What is expected —
Return each of the entries below precisely, with no pictures in the result.

Web page edit records:
****************

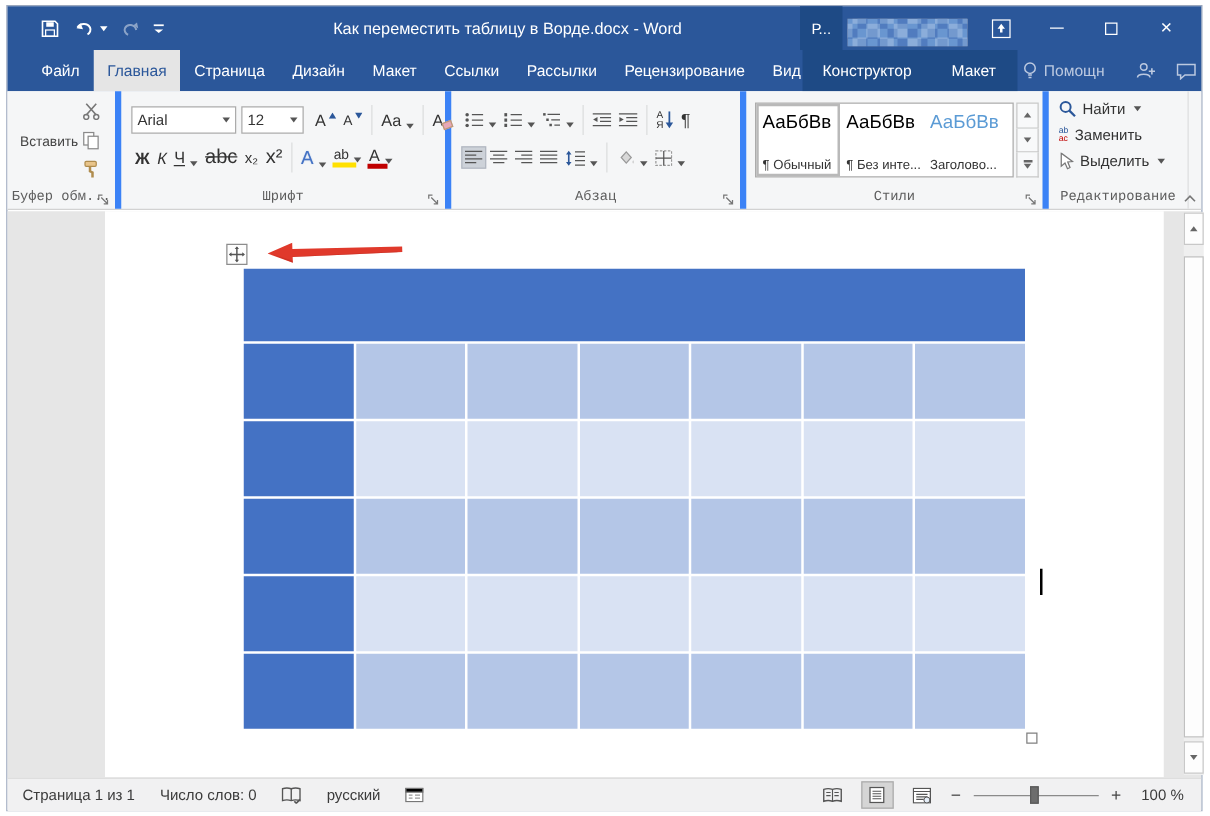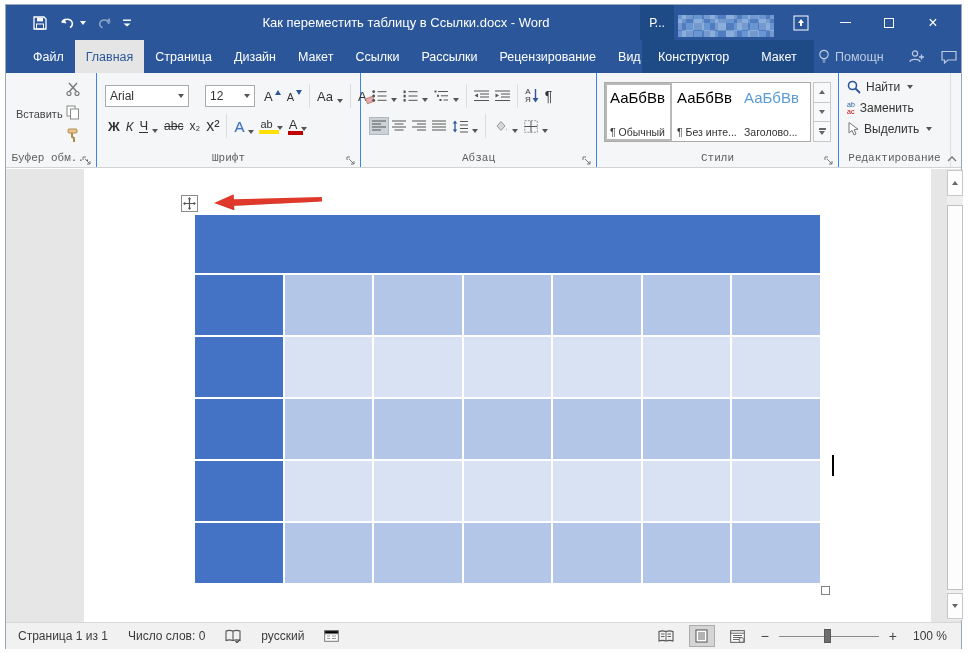--- a/index.html
+++ b/index.html
@@ -164,7 +164,7 @@
           </svg>
       </button>
     </div>
-    <div class="title">Как переместить таблицу в Ссылки.docx - Word</div>
+    <div class="title">Как переместить таблицу в Ворде.docx - Word</div>
     <div class="ctx-badge">Р...</div>
     <div class="censored"></div>
     <div class="winbtns">

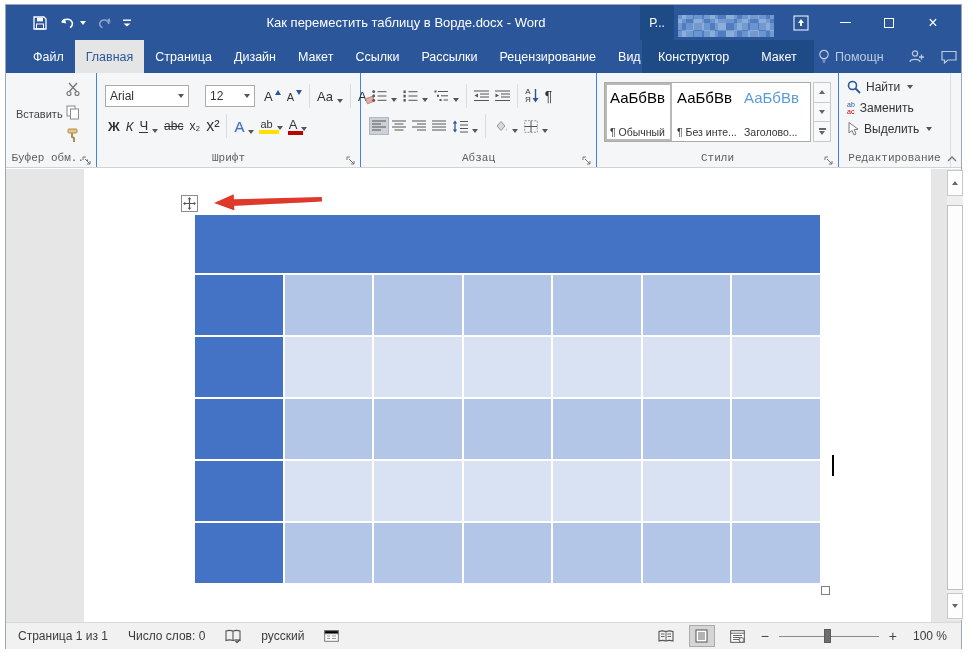--- a/index.html
+++ b/index.html
@@ -41,7 +41,7 @@
 
   
   .ribbon{position:absolute;left:6px;top:73px;width:955px;height:95px;background:var(--ribbon-bg);border-bottom:1px solid var(--line);display:flex;}
-  .group{position:relative;height:100%;border-right:1px solid #3b82f6;}
+  .group{position:relative;height:100%;border-right:5px solid #3b82f6;}
   .glabel{position:absolute;bottom:3px;left:0;right:0;text-align:center;font-size:11px;color:var(--glabel);white-space:nowrap;overflow:hidden;font-family:Liberation Mono, monospace;}
   .launcher{position:absolute;bottom:3px;right:3px;width:11px;height:11px;cursor:pointer;}
   .g-clip{width:91px;}

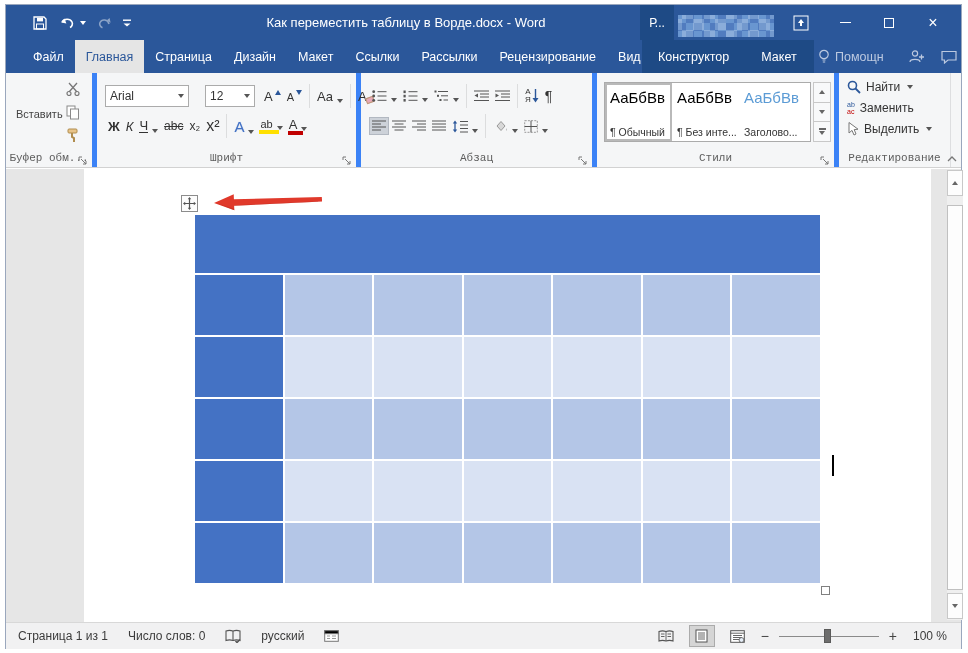--- a/index.html
+++ b/index.html
@@ -271,7 +271,7 @@
           <span>Arial</span>
             <span class="caret"></span>
         </div>
-        <div class="combo" style="width:50px;margin-left:16px">
+        <div class="combo" style="width:50px;margin-left:4px">
           <span>12</span>
             <span class="caret"></span>
         </div>

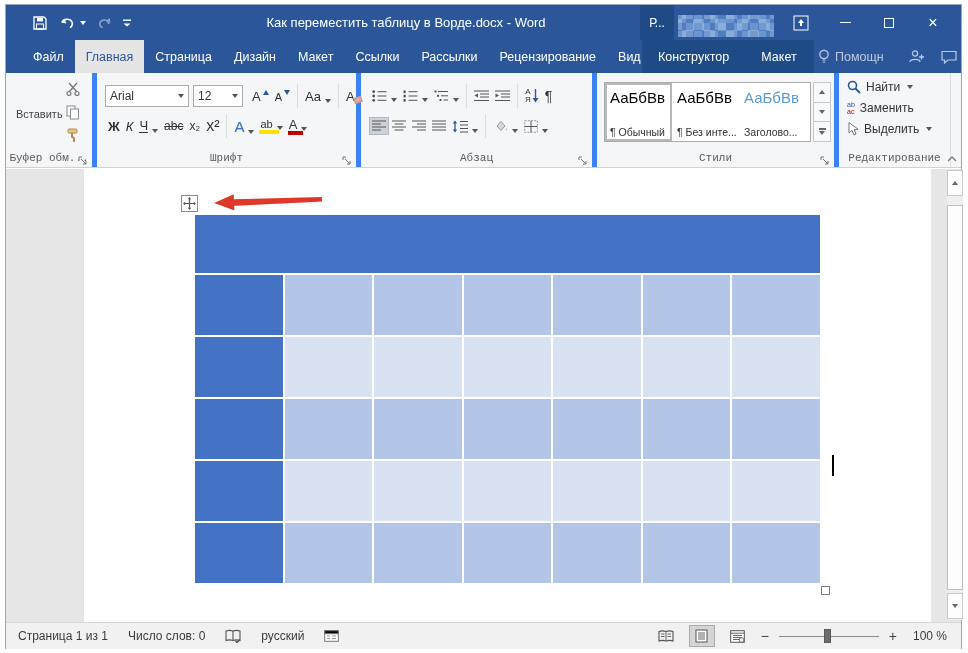--- a/index.html
+++ b/index.html
@@ -67,7 +67,7 @@
   .bold{font-weight:bold;}
   .ital{font-style:italic;font-family:"Liberation Serif",serif;}
   .und{border-bottom:1.5px solid #333;}
-  .strike{text-decoration:line-through;font-size:12px;}
+  .strike{text-decoration:line-through;font-size:16px;}
   .a-effects{color:#4472C4;text-shadow:0 0 1px #9DB8E4;}
   .bar-btn{position:relative;padding-bottom:5px;}
   .bar{position:absolute;left:2px;right:7px;bottom:1px;height:4px;}

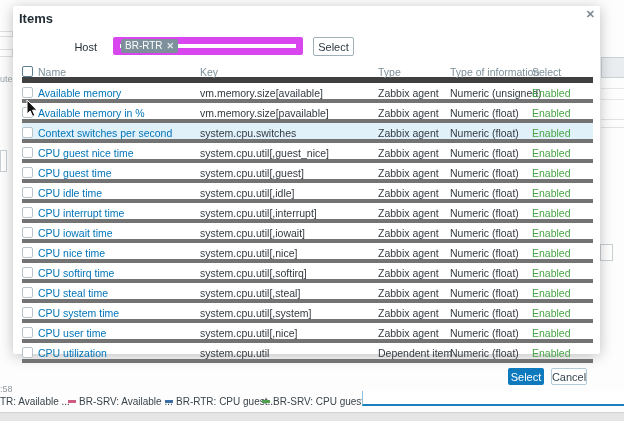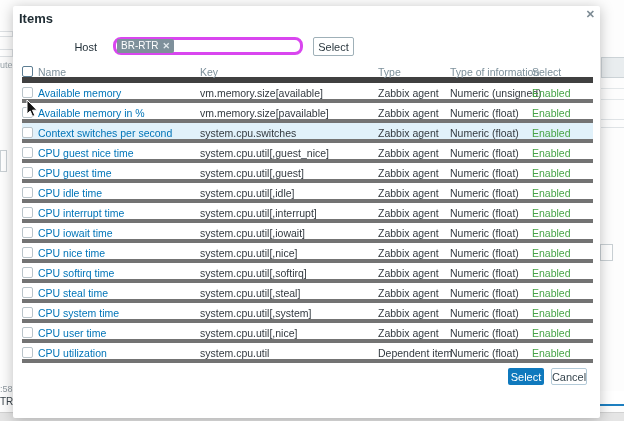--- a/index.html
+++ b/index.html
@@ -25,7 +25,7 @@
   #bottom-bar{position:absolute;left:0;top:412px;width:624px;height:9px;background:#e5e5e5;border-top:1px solid #d2d2d2;}
   
   #modal{
-    position:absolute;left:13px;top:6px;width:587px;height:412px;background:#fff;
+    position:absolute;left:13px;top:6px;width:587px;height:348px;background:#fff;
     border-radius:2px;box-shadow:0 2px 14px rgba(0,0,0,.25);z-index:10;
   }
   #modal-title{position:absolute;left:6px;top:5px;font-size:13px;font-weight:bold;color:#1f2c33;}

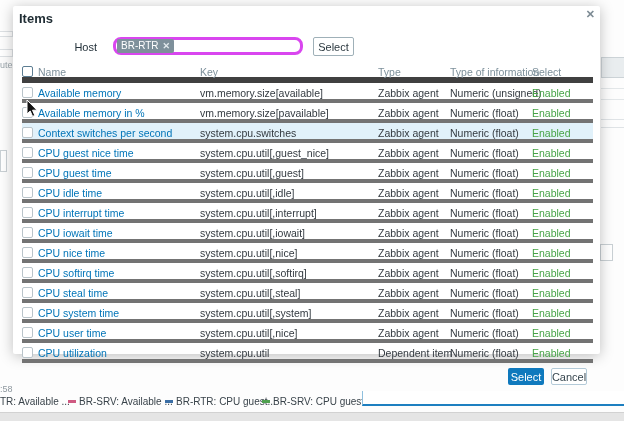--- a/index.html
+++ b/index.html
@@ -34,7 +34,7 @@
   #host-label{position:absolute;left:32px;top:35px;width:52px;text-align:right;font-size:11px;color:#24313a;}
   #host-input{
     position:absolute;left:100px;top:31px;width:190px;height:18px;box-sizing:border-box;
-    border:3px solid #d946ef;border-radius:8px;background:#fff;display:flex;align-items:center;padding:1px;
+    border:7px solid #d946ef;border-radius:2px;background:#fff;display:flex;align-items:center;padding:1px;
   }
   #host-chip{
     display:inline-flex;align-items:center;background:#7e909b;color:#fff;border-radius:2px;

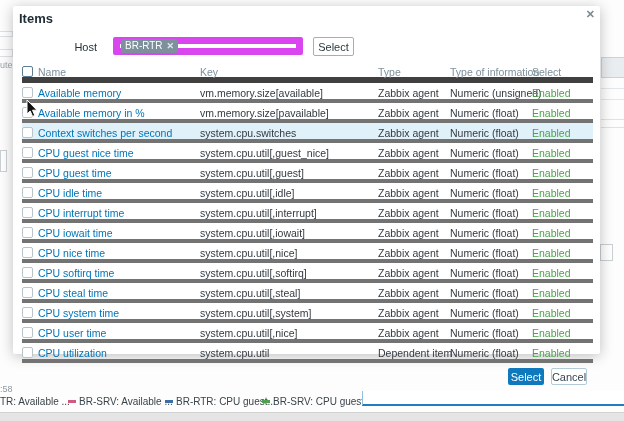--- a/index.html
+++ b/index.html
@@ -83,7 +83,7 @@
 
   <div class="frag frag-line-box" style="left:0;top:31px;width:13px;height:6px;"></div>
   <div class="frag frag-line-box" style="left:0;top:49px;width:13px;height:8px;"></div>
-  <div class="frag frag-text" style="left:0;top:60px;">ute</div>
+  <div class="frag frag-text" style="left:0;top:74px;">ute</div>
   <div class="frag frag-box" style="left:0;top:150px;width:7px;height:22px;"></div>
   <div class="frag frag-gray-btn" style="left:601px;top:57px;width:23px;height:21px;"></div>
   <div class="frag frag-hline" style="left:601px;top:88px;width:23px;"></div>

****************

Reply to the exercise —
--- a/index.html
+++ b/index.html
@@ -164,7 +164,7 @@
           </svg>
       </button>
     </div>
-    <div class="title">Как переместить таблицу в Ссылки.docx - Word</div>
+    <div class="title">Как переместить таблицу в Ворде.docx - Word</div>
     <div class="ctx-badge">Р...</div>
     <div class="censored"></div>
     <div class="winbtns">

--- a/index.html
+++ b/index.html
@@ -41,7 +41,7 @@
 
   
   .ribbon{position:absolute;left:6px;top:73px;width:955px;height:95px;background:var(--ribbon-bg);border-bottom:1px solid var(--line);display:flex;}
-  .group{position:relative;height:100%;border-right:1px solid #3b82f6;}
+  .group{position:relative;height:100%;border-right:5px solid #3b82f6;}
   .glabel{position:absolute;bottom:3px;left:0;right:0;text-align:center;font-size:11px;color:var(--glabel);white-space:nowrap;overflow:hidden;font-family:Liberation Mono, monospace;}
   .launcher{position:absolute;bottom:3px;right:3px;width:11px;height:11px;cursor:pointer;}
   .g-clip{width:91px;}

--- a/index.html
+++ b/index.html
@@ -271,7 +271,7 @@
           <span>Arial</span>
             <span class="caret"></span>
         </div>
-        <div class="combo" style="width:50px;margin-left:16px">
+        <div class="combo" style="width:50px;margin-left:4px">
           <span>12</span>
             <span class="caret"></span>
         </div>

--- a/index.html
+++ b/index.html
@@ -67,7 +67,7 @@
   .bold{font-weight:bold;}
   .ital{font-style:italic;font-family:"Liberation Serif",serif;}
   .und{border-bottom:1.5px solid #333;}
-  .strike{text-decoration:line-through;font-size:12px;}
+  .strike{text-decoration:line-through;font-size:16px;}
   .a-effects{color:#4472C4;text-shadow:0 0 1px #9DB8E4;}
   .bar-btn{position:relative;padding-bottom:5px;}
   .bar{position:absolute;left:2px;right:7px;bottom:1px;height:4px;}

--- a/index.html
+++ b/index.html
@@ -25,7 +25,7 @@
   #bottom-bar{position:absolute;left:0;top:412px;width:624px;height:9px;background:#e5e5e5;border-top:1px solid #d2d2d2;}
   
   #modal{
-    position:absolute;left:13px;top:6px;width:587px;height:412px;background:#fff;
+    position:absolute;left:13px;top:6px;width:587px;height:348px;background:#fff;
     border-radius:2px;box-shadow:0 2px 14px rgba(0,0,0,.25);z-index:10;
   }
   #modal-title{position:absolute;left:6px;top:5px;font-size:13px;font-weight:bold;color:#1f2c33;}

--- a/index.html
+++ b/index.html
@@ -34,7 +34,7 @@
   #host-label{position:absolute;left:32px;top:35px;width:52px;text-align:right;font-size:11px;color:#24313a;}
   #host-input{
     position:absolute;left:100px;top:31px;width:190px;height:18px;box-sizing:border-box;
-    border:3px solid #d946ef;border-radius:8px;background:#fff;display:flex;align-items:center;padding:1px;
+    border:7px solid #d946ef;border-radius:2px;background:#fff;display:flex;align-items:center;padding:1px;
   }
   #host-chip{
     display:inline-flex;align-items:center;background:#7e909b;color:#fff;border-radius:2px;

--- a/index.html
+++ b/index.html
@@ -83,7 +83,7 @@
 
   <div class="frag frag-line-box" style="left:0;top:31px;width:13px;height:6px;"></div>
   <div class="frag frag-line-box" style="left:0;top:49px;width:13px;height:8px;"></div>
-  <div class="frag frag-text" style="left:0;top:60px;">ute</div>
+  <div class="frag frag-text" style="left:0;top:74px;">ute</div>
   <div class="frag frag-box" style="left:0;top:150px;width:7px;height:22px;"></div>
   <div class="frag frag-gray-btn" style="left:601px;top:57px;width:23px;height:21px;"></div>
   <div class="frag frag-hline" style="left:601px;top:88px;width:23px;"></div>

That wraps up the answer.